Baniyas Cemetery in Abu Dhabi is no stranger to crowds. It is the resting place of many Emiratis, whose strong community ties compel large numbers of countrymen and compatriots to pay their respects when people pass away.
On Saturday, hundreds of Emiratis arrived to mourn at the site. But this time it was for a rather special reason. They were there to attend the funeral, for the most part, of a complete stranger, Lois J Mitchell. She was a 95-year-old retired American teacher who had embraced Islam and adopted the name Latifa. She lived an isolated life in Abu Dhabi. Only one son survives him.
Despite its relative obscurity, an announcement from a social media account advertising the Emirati funeral has gone viral. Islam teaches its followers to support others in times of weakness, from illness to death. Attending funeral prayers is a way for Emirati society, and those who follow the Islamic faith, to support each other and strengthen community bonds.
The crowd that then formed in the cemetery for his burial was a particularly poignant example of the best of UAE community spirit. Emirati video blogger Majed Alarmy shared the story on Twitter, saying: “[Ms Mitchell’s] the funeral took place in the same cemetery where my father and my mother are buried, next to the mosque.
“In Islam, it is said that if 40 people attend a person’s funeral and pray for that person, that is enough to wipe away their sins.
“Only Allah knows what beautiful deeds she did to get so many people to show up. May Allah grant her paradise.
Sheikh Saif bin Zayed, deputy prime minister and interior minister, shared Mr Alarmy’s tweet and said the funeral was a show of Emirati community spirit.
Ms Mitchell may not have been well known, but her packed funeral and the many tributes paid to her in crowds and online are powerful reminders of universal respect in UAE society, especially in this concerning older generations, and to those abroad who have become members of the community in different ways.
In a culture where older people are already well cared for within families, the government has in recent years considered how to give older generations more dignity and comfort. Last year, the Department of Community Development Abu Dhabi launched two digital initiatives to provide them with a better quality of life and better mental health. For non-Emirati retirees, residents over the age of 55 can apply for a 5-year UAE long-term retirement visa.
It is morally right to think of our duty to the elderly. Increasingly, it is also a practical necessity. Only 1% of the population of the United Arab Emirates was over the age of 60 in 2016. By 2050, this number is expected to be around 16%.

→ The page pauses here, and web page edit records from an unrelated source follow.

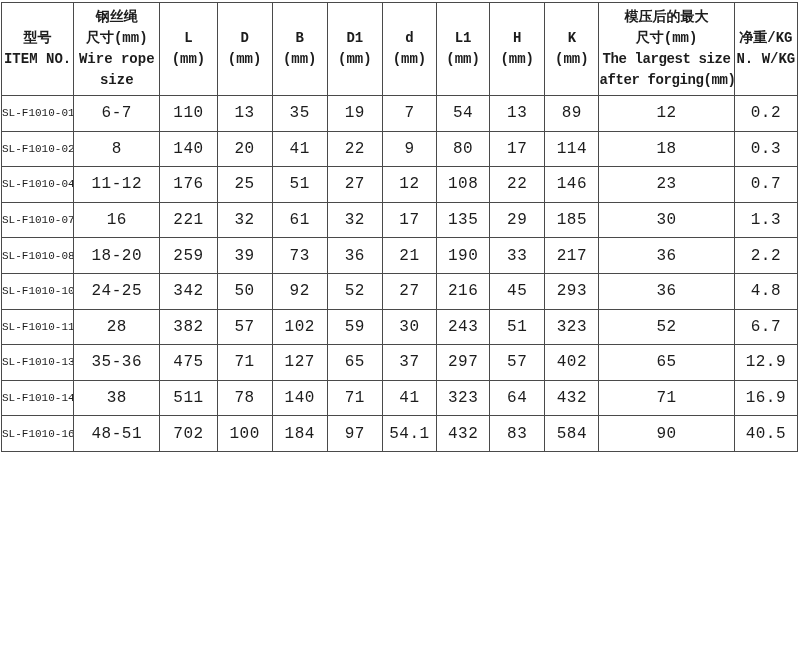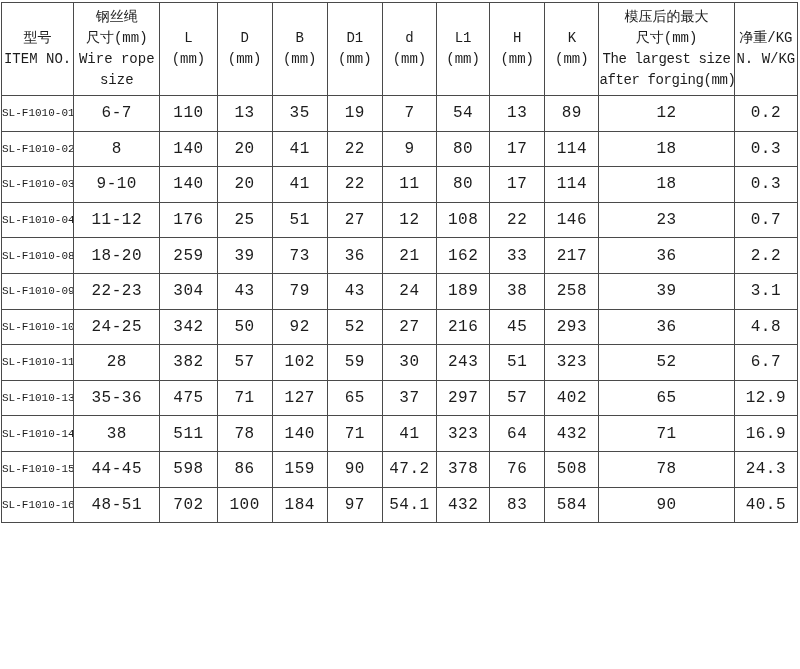"钢丝绳" table.spec th { font-weight: normal -> bold }
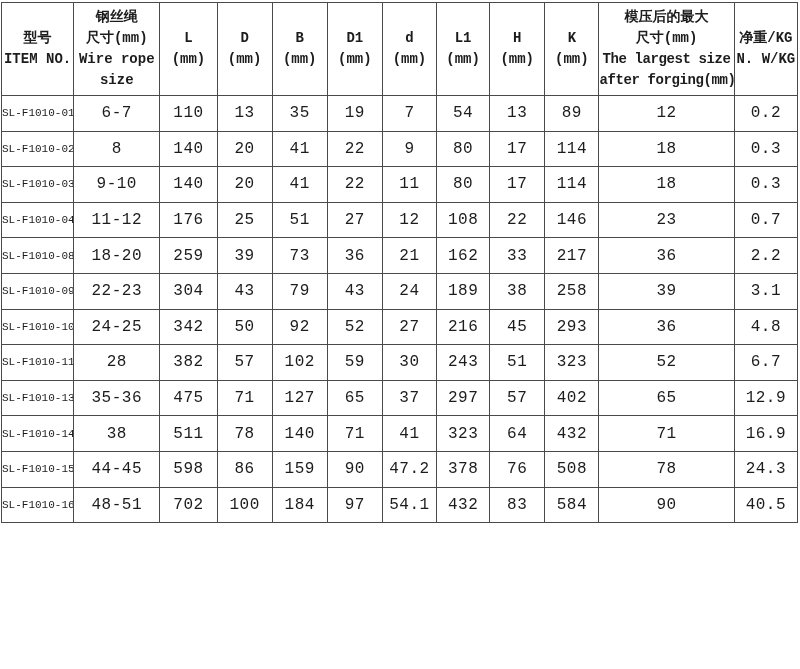"SL-F1010-03" tr { html: <tr> <td>SL-F1010-03</td> <td>9-10</td> <td>140</td> <td>20</td> <td>41</td> <td>22</td> <td>11</td> <td>80</td> <td>17</td> <td>114</td> <td>18</td> <td>0.3</td> </tr> -> none }
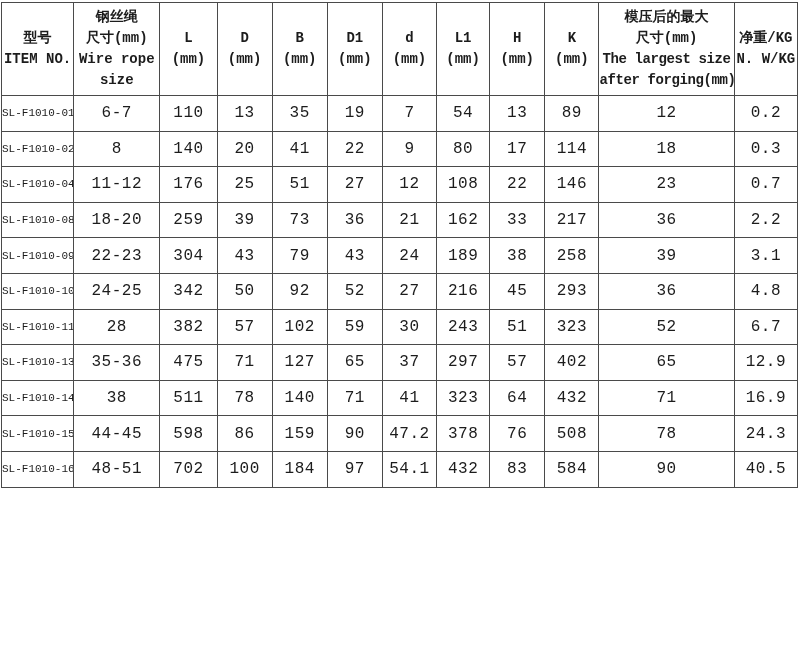"SL-F1010-07" tr { html: none -> <tr> <td>SL-F1010-07</td> <td>16</td> <td>221</td> <td>32</td> <td>61</td> <td>32</td> <td>17</td> <td>135</td> <td>29</td> <td>185</td> <td>30</td> <td>1.3</td> </tr> }
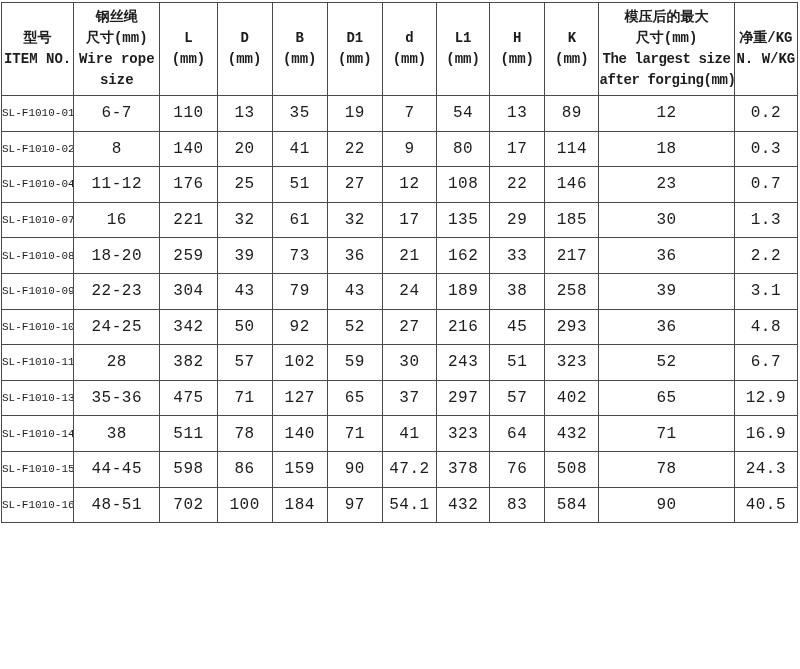"162" td { text: 162 -> 190 }
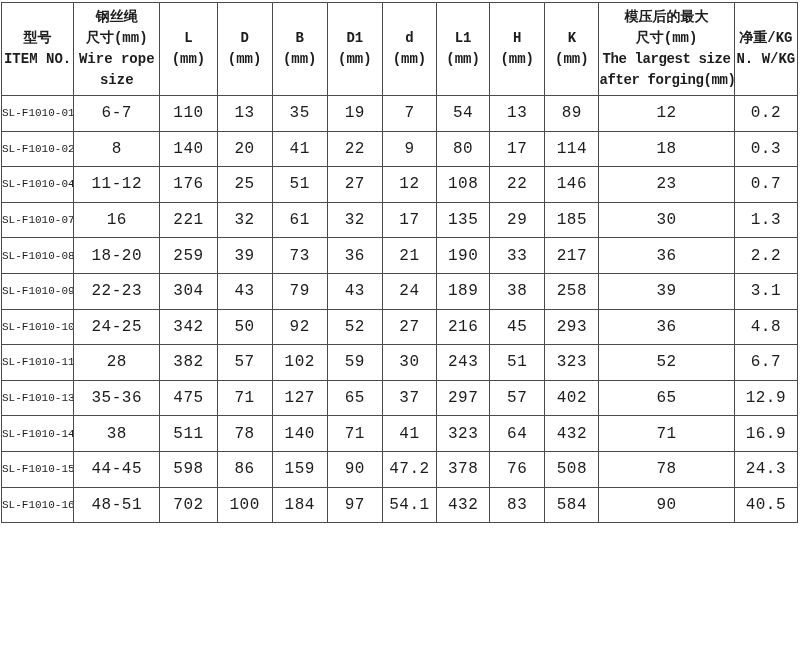"SL-F1010-09" tr { html: <tr> <td>SL-F1010-09</td> <td>22-23</td> <td>304</td> <td>43</td> <td>79</td> <td>43</td> <td>24</td> <td>189</td> <td>38</td> <td>258</td> <td>39</td> <td>3.1</td> </tr> -> none }
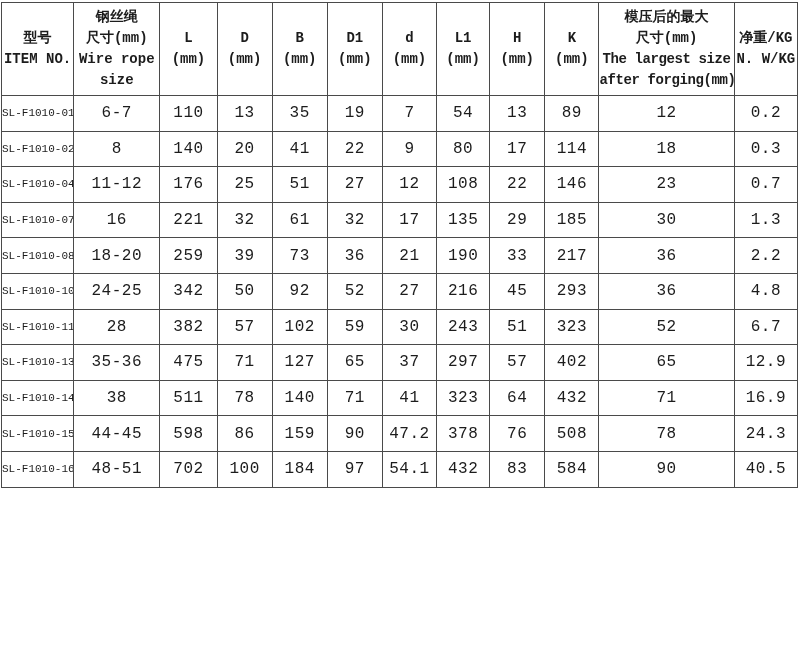"SL-F1010-15" tr { html: <tr> <td>SL-F1010-15</td> <td>44-45</td> <td>598</td> <td>86</td> <td>159</td> <td>90</td> <td>47.2</td> <td>378</td> <td>76</td> <td>508</td> <td>78</td> <td>24.3</td> </tr> -> none }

A mix of government policy and social responsibility will be needed to adapt to this demographic shift. But it is the latter which will be the most important and, as we saw on Saturday, the most touching of all.
Ms Mitchell is now buried in a country whose people have done their part in return to respect her memory. A good judge of society is how it treats its most vulnerable people. In this poignant moment, UAE society once again showed its strength.